## Record extracts
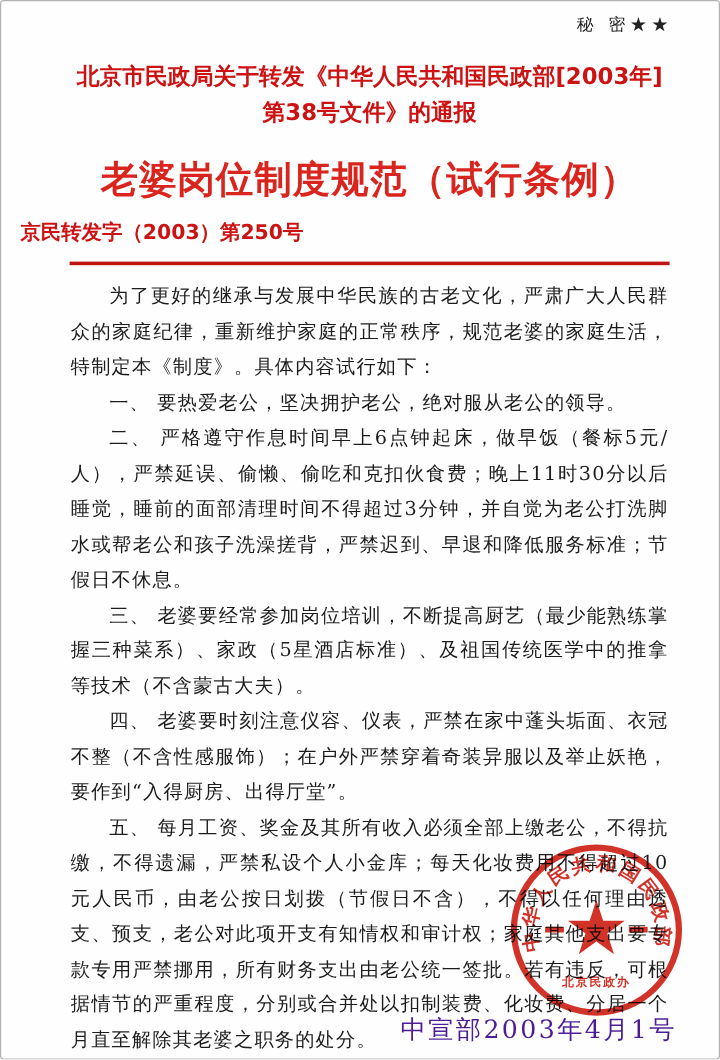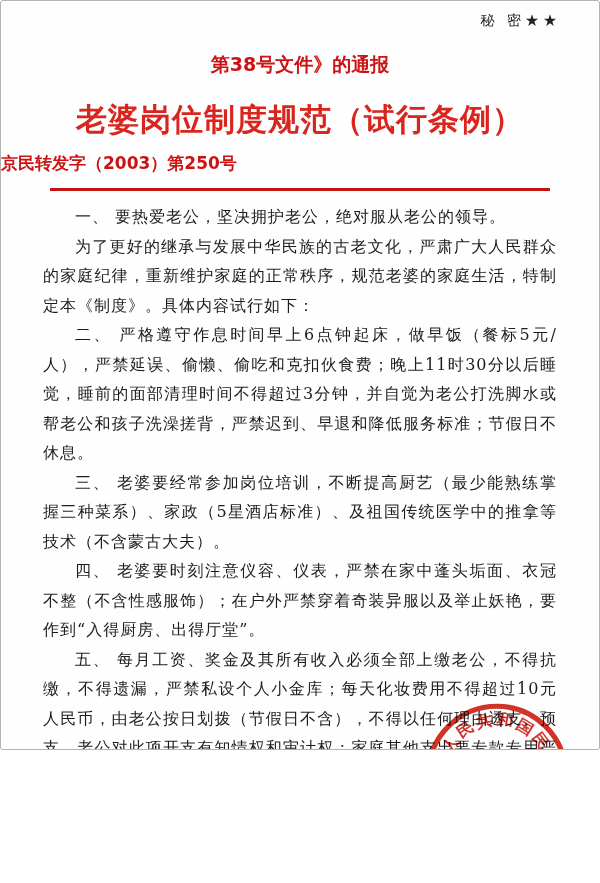--- a/index.html
+++ b/index.html
@@ -6,13 +6,14 @@
   .page {
     position: relative;
     width: 600px;
-    height: 750px;
+    height: 883px;
     box-sizing: border-box;
     background: #fefefe;
     border: 1px solid #b3b3b3;
     border-radius: 3px;
     overflow: hidden;
     font-family: "DejaVu Serif", serif;
+    padding-left: 16px;
   }
   .secret {
     position: absolute;

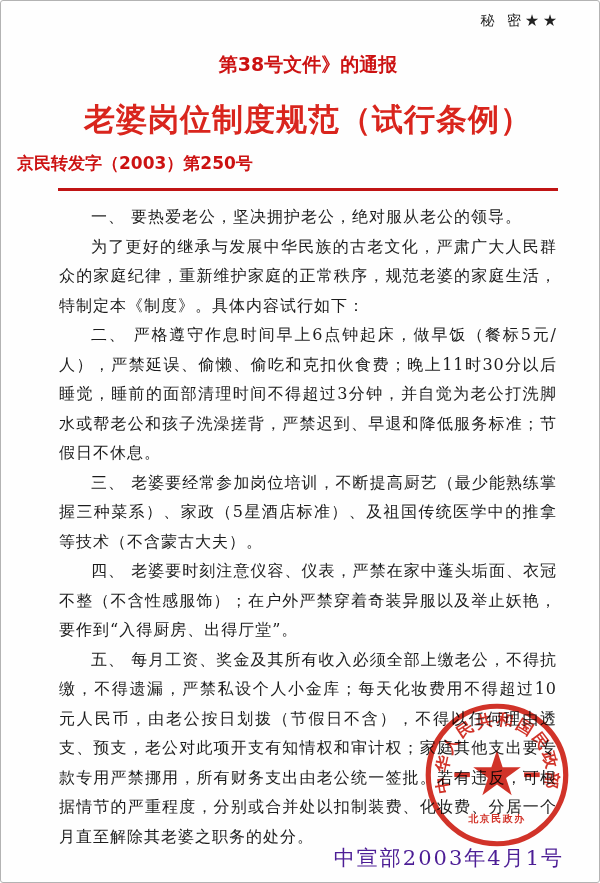--- a/index.html
+++ b/index.html
@@ -92,6 +92,7 @@
   <div class="secret">秘 密★★</div>
 
   <div class="red-header">
+    <div>北京市民政局关于转发《中华人民共和国民政部[2003年]</div>
     <div>第38号文件》的通报</div>
   </div>
 

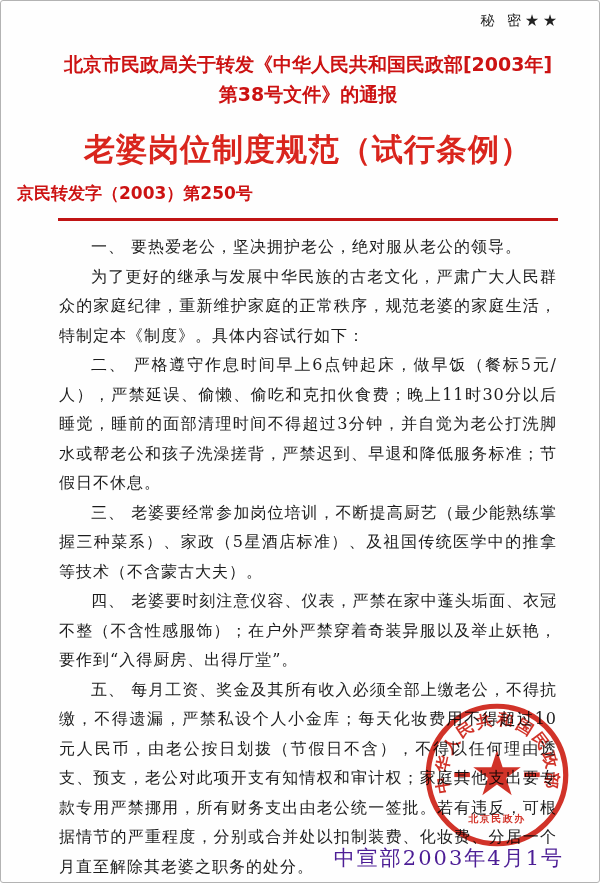--- a/index.html
+++ b/index.html
@@ -103,8 +103,8 @@
   <div class="red-rule"></div>
 
   <div class="doc-body">
+    <p>为了更好的继承与发展中华民族的古老文化，严肃广大人民群众的家庭纪律，重新维护家庭的正常秩序，规范老婆的家庭生活，特制定本《制度》。具体内容试行如下：</p>
     <p>一、 要热爱老公，坚决拥护老公，绝对服从老公的领导。</p>
-    <p>为了更好的继承与发展中华民族的古老文化，严肃广大人民群众的家庭纪律，重新维护家庭的正常秩序，规范老婆的家庭生活，特制定本《制度》。具体内容试行如下：</p>
     <p>二、 严格遵守作息时间早上6点钟起床，做早饭（餐标5元/人），严禁延误、偷懒、偷吃和克扣伙食费；晚上11时30分以后睡觉，睡前的面部清理时间不得超过3分钟，并自觉为老公打洗脚水或帮老公和孩子洗澡搓背，严禁迟到、早退和降低服务标准；节假日不休息。</p>
     <p>三、 老婆要经常参加岗位培训，不断提高厨艺（最少能熟练掌握三种菜系）、家政（5星酒店标准）、及祖国传统医学中的推拿等技术（不含蒙古大夫）。</p>
     <p>四、 老婆要时刻注意仪容、仪表，严禁在家中蓬头垢面、衣冠不整（不含性感服饰）；在户外严禁穿着奇装异服以及举止妖艳，要作到“入得厨房、出得厅堂”。</p>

## Your objective
Leave out any pictures, please, and quote only the lines from the top of the data through the line that contains "-103,8 +103,8 @@".

## Exercise solution
--- a/index.html
+++ b/index.html
@@ -6,13 +6,14 @@
   .page {
     position: relative;
     width: 600px;
-    height: 750px;
+    height: 883px;
     box-sizing: border-box;
     background: #fefefe;
     border: 1px solid #b3b3b3;
     border-radius: 3px;
     overflow: hidden;
     font-family: "DejaVu Serif", serif;
+    padding-left: 16px;
   }
   .secret {
     position: absolute;

--- a/index.html
+++ b/index.html
@@ -92,6 +92,7 @@
   <div class="secret">秘 密★★</div>
 
   <div class="red-header">
+    <div>北京市民政局关于转发《中华人民共和国民政部[2003年]</div>
     <div>第38号文件》的通报</div>
   </div>
 

--- a/index.html
+++ b/index.html
@@ -103,8 +103,8 @@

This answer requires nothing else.